Note that a lot of the schematics elements were implemented using the iterated symbols feature of Virtuoso, which simplifies the schematics considerably. This features also provides a clever scheme to connect an array of modules to created buses. A single wire going to a bus or array of pins, connects to ALL the pins of the bus or array of pins (and vice-versa), a bus must otherwise be the same size as the sum total of the number of pins of the iterated object times the number of pins of the port in that object. Typically this is a 1-bit port of an iterated object, so that the bus corresponds to the number of objects iterated. Arrays of 16 NOR gates, or 16 Muxes, or 16-buffers can be described using a single device. Thus the notation of U0<15:0> indicates 16 instances of that device. The interconnect strategy described above does the rest. Other Virtuoso features like patchcords, allow you to have two aliases for the same bus. I used these at times to help create the schematic. For complex elements like the multiplier array where you try to implement a 2-D structure with somewhat complex interconnect the approach of using iterated instances and patchcords seems to breaks down. I tried for a while to implement it this way and ended up very frustrated after a lot of effort, so I used the brute schematic approach instead, which has the benefit of graphically showing what is going on, but could create a very big schematic depending on the size of the multiplier. For a very large multiplier we might want to make a hierarchical schematic so that it can be readable. There may be bugs in the iterated/bus connect approach for very complex cases.
Clock speed work with non-backannotated design for patterns given: 146.7Mhz.
Period of clock: 6.8164 ns.
Power with enable set: 1.952460 mw.
Power with enable not set: 1.379626e-04 mw.
Projected area of finished project:
27817 sq. u. = 27817 / 1000000 = .028 mm**2
So as a figure of merit for this design we can calculate the following:
power * area * delay **2 = 1.9524 * .028 * (6.82 ** 2) => 2.54 mW*mm^2*ns^2
The clock speed/delay was extracted as explained below based on set of test vectors working as described in the next section.
Based on the PASS/NO PASS test a binary search is performed to find the best clock period at which the PASS/NO PASS fail still succeeds to a resolution of 25 ps.

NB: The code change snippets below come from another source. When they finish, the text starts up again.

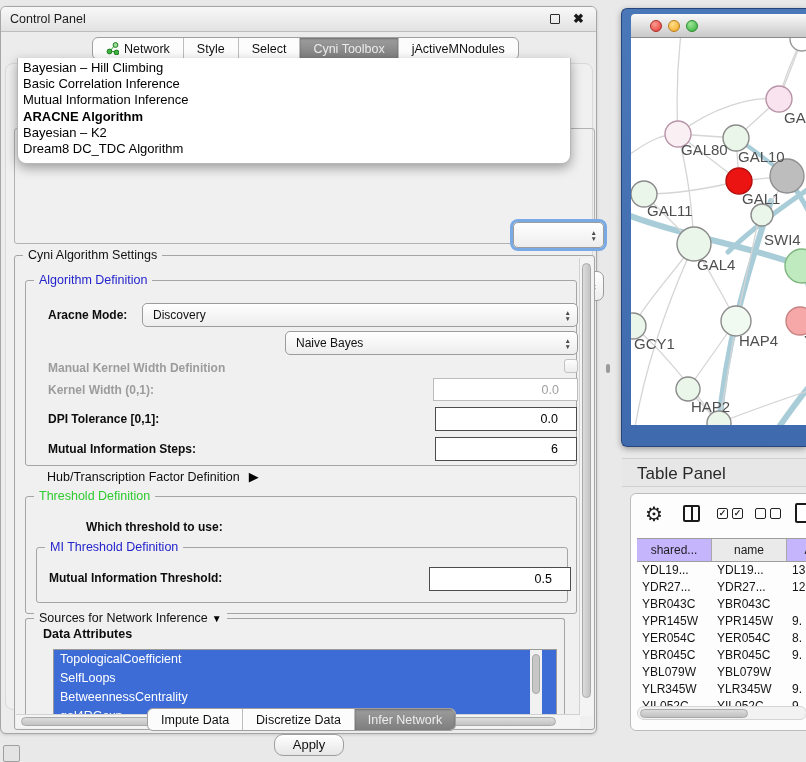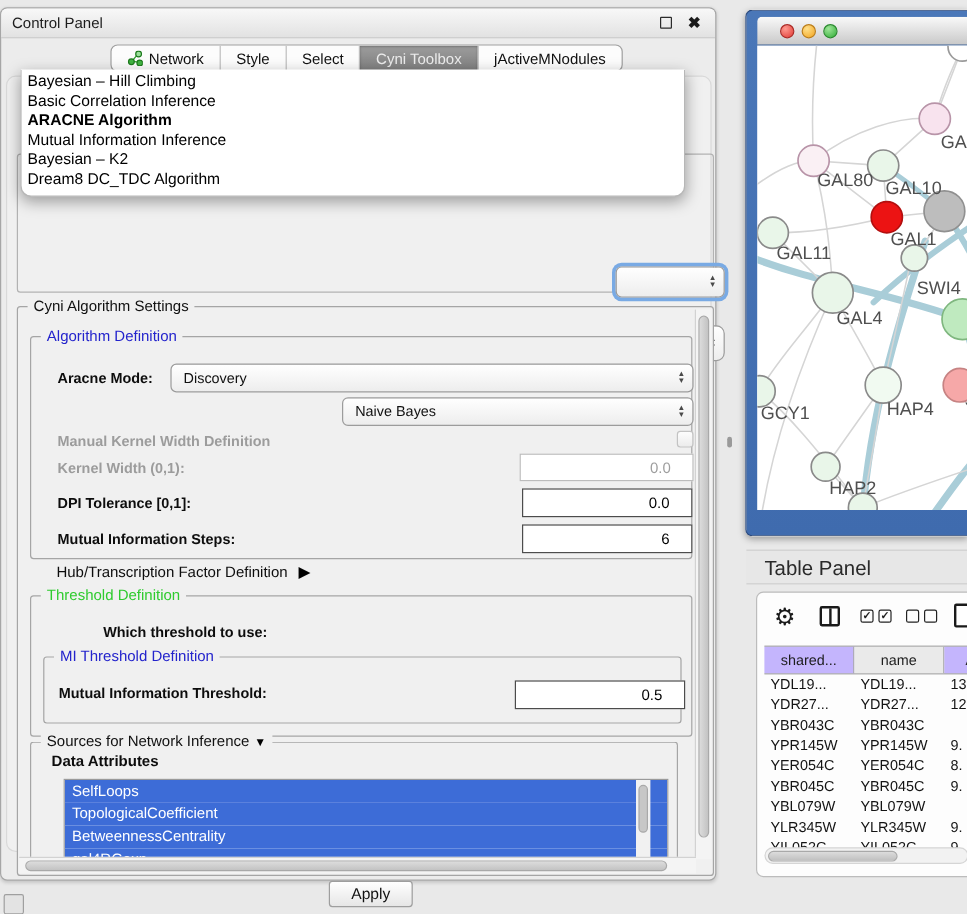--- a/index.html
+++ b/index.html
@@ -90,21 +90,21 @@
   .vscroll { position:absolute; right:1px; top:2px; width:14px; height:458px;
     background:#f4f4f4; border-left:1px solid #d2d2d2; }
   .vscroll .thumb { position:absolute; left:2px; top:5px; width:9px; height:435px;
     background:linear-gradient(90deg,#dcdcdc,#c3c3c3); border:1px solid #a9a9a9; border-radius:5px; }
   .hscroll { position:absolute; left:1px; bottom:1px; height:14px; width:564px;
     background:#f4f4f4; border-top:1px solid #d2d2d2; }
   .hscroll .thumb { position:absolute; left:5px; top:2px; width:535px; height:9px;
     background:linear-gradient(#dcdcdc,#c3c3c3); border:1px solid #a9a9a9; border-radius:5px; }
 
   .apply-btn { position:absolute; left:268px; top:670px; width:70px; height:22px;
-    background:linear-gradient(#ffffff,#e6e6e6); border:1px solid #9e9e9e; border-radius:3px;
+    background:linear-gradient(#ffffff,#e6e6e6); border:1px solid #9e9e9e; border-radius:9px;
     font-size:13px; color:#111; text-align:center; line-height:20px; font-family:"Liberation Sans",sans-serif; }
 
   .grip { position:absolute; left:606px; top:364px; width:4px; height:9px; background:#9a9a9a; border-radius:2px; }
 
   
   .net-window { position:absolute; left:621px; top:8px; width:185px; height:439px;
     background:linear-gradient(#4a77b8,#3f6bae); border:1px solid #27477c; border-right:none;
     border-radius:6px 0 0 6px; box-shadow:0 2px 6px rgba(0,0,0,.35); }
   .net-titlebar { position:absolute; left:9px; top:5px; right:0; height:24px;
     background:linear-gradient(#f9f9f9,#c9c9c9); border-bottom:1px solid #8a8a8a;
@@ -241,22 +241,22 @@
             <input class="field" style="left: 392px; top: 19px; width: 142px; height: 24px;" value="0.5">
           </div>
         </div>
 
         <div class="gbox" style="left:10px;top:362px;width:540px;height:108px;border-bottom:none;">
           <span class="legend">
             <span>Sources for Network Inference</span><span class="tri-d">▼</span>
           </span>
           <span class="attr-label">Data Attributes</span>
           <div class="attr-list" id="attr-list">
+              <div class="attr-item">TopologicalCoefficient</div>
               <div class="attr-item">SelfLoops</div>
-              <div class="attr-item">TopologicalCoefficient</div>
               <div class="attr-item">BetweennessCentrality</div>
               <div class="attr-item">gal4RGexp</div>
             </div>
           <div class="attr-sb" style="right:22px;top:31px;">
               <div class="attr-thumb"></div>
             </div>
         </div>
 
         <div class="vscroll">
             <div class="thumb"></div>
@@ -265,26 +265,37 @@
             <div class="thumb"></div>
           </div>
       </div>
 
       <div class="apply-btn">Apply</div>
     </div>
 
     <div class="algo-pop" id="algo-pop">
         <div class="opt">Bayesian – Hill Climbing</div>
         <div class="opt">Basic Correlation Inference</div>
+        <div class="opt">Mutual Information Inference</div>
         <div class="opt hl">ARACNE Algorithm</div>
-        <div class="opt">Mutual Information Inference</div>
         <div class="opt">Bayesian – K2</div>
         <div class="opt">Dream8 DC_TDC Algorithm</div>
       </div>
 
+    <div class="segbar" id="bottom-tabs">
+        <div class="seg">
+          <span>Impute Data</span>
+        </div>
+        <div class="seg">
+          <span>Discretize Data</span>
+        </div>
+        <div class="seg sel">
+          <span>Infer Network</span>
+        </div>
+      </div>
   </div>
 
   <div class="grip"></div>
 
   <div class="net-window">
     <div class="net-titlebar">
       <span class="tl red"></span>
       <span class="tl yellow"></span>
       <span class="tl green"></span>
     </div>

The timing was based on testing against a set of test vectors. Note that the clock specified is not necessarilly the worst case clock. We need to find the worst possible test vector, and then rerun the timing extraction shown.
The above system identifies which is the worst case test vectors of the ones
given. The binary search is seeded with two known initial boundary times
(a failing time, and a success time). After 6 iterations the following vector
out of the set given was proven to be the bottleneck, the failure and success
results are provided by the program's log:
LAST BAD RESULT:
Vec 5: 0000000011111111 1111111100000000 11111111111111100000000100000000
Should have been:
Vec 5: 0000000011111111 1111111100000000 11111111111111110000000100000000
LAST GOOD CLOCK PERIOD: 6.81640625 ns,
LAST BAD CLOCK PERIOD: 6.8046875 ns,
Thus identifying an operational clock period given this estimation of a worst case path.
This program was written to generate simulation code for multipliers of arbitrary size. Next we will implement similar code for a Booth multiplier, which is clearly a better performing.
Overall UCSC's CMPE222 was a great class.